I’m not sure why they designed the room cards the way they did. There’s a “front” and “back” rank for the monsters, but they’re lined up in two vertical columns down the side of each room card, making them look like “left” and “right” groups. It would have made a lot more sense to line them up horizontally at the bottom of the room cards to avoid confusion.
- I think some player aids would have been a big help to new players. The game has a unique turn flow, especially during the enemy phase, so some player aids would have made those first two or three games go smoother.
- I’m surprised the rulebook doesn’t include ways to adjust the difficulty. I like that it’s very challenging, but I think some people will find it a bit too tough and frustrating during their initial plays since it’s very possible to lose before you even reach the mid-boss (happened to us multiple times). It would’ve been great if they included some way to make it a bit easier.
I think The Stygian Society is an excellent cooperative game.
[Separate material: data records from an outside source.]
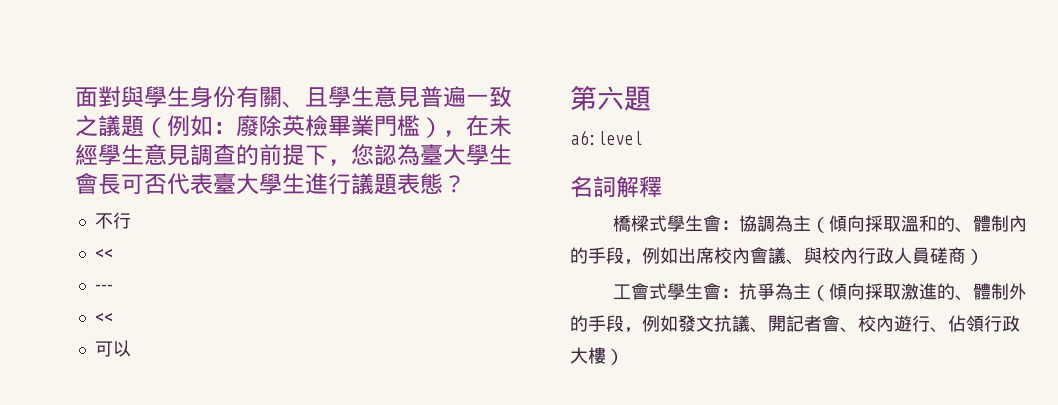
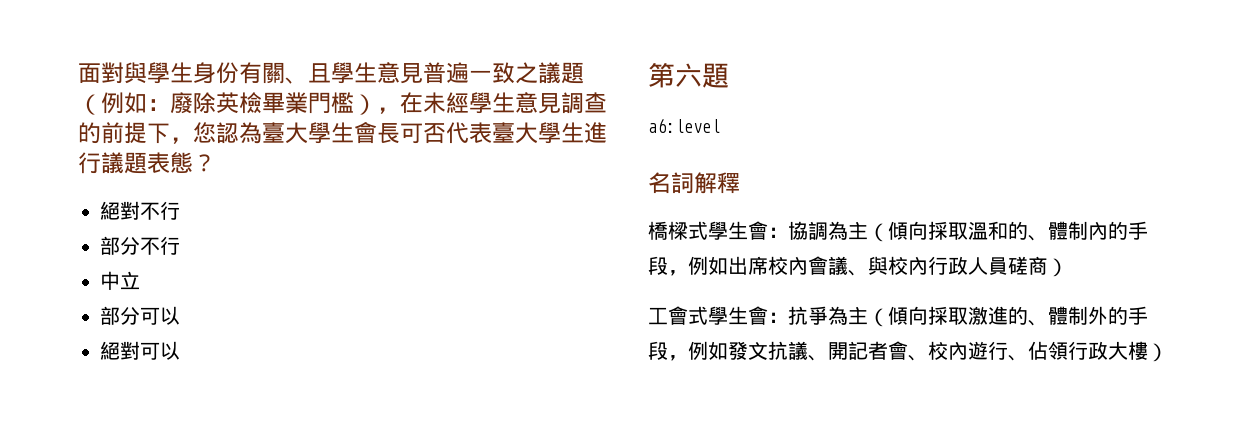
- 不行
- <<
- ---
- <<
- 可以
+ 絕對不行
+ 部分不行
+ 中立
+ 部分可以
+ 絕對可以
The cube tower is awesome and definitely more than just a gimmick, the heroes all have cool skills that make you feel powerful, and each game plays out differently. Every time we decided on an action and dropped cubes into that tower during those first six games, I was fully immersed and genuinely excited. It’s consistently fun and it’s a unique gaming experience, which is a combination of compliments that I can’t give most fantasy co-ops that come out these days.
If you like cube towers or you think you will, absolutely give The Stygian Society a try. If you enjoy challenging cooperative board games, chances are you’ll really like this one. It works as a two-player game (you can play with multiple heroes each or use the included two-player variant), but I’d mostly recommend it as a three or four-player game.
The Stygian Society is one of the best new co-op games that I’ve played so far this year. I believe it is the first cooperative game with a cube tower and it works so well here that I’m hoping more come out in the future.
Update: The Stygian Society was included on my Best Co-ops of 2020 list!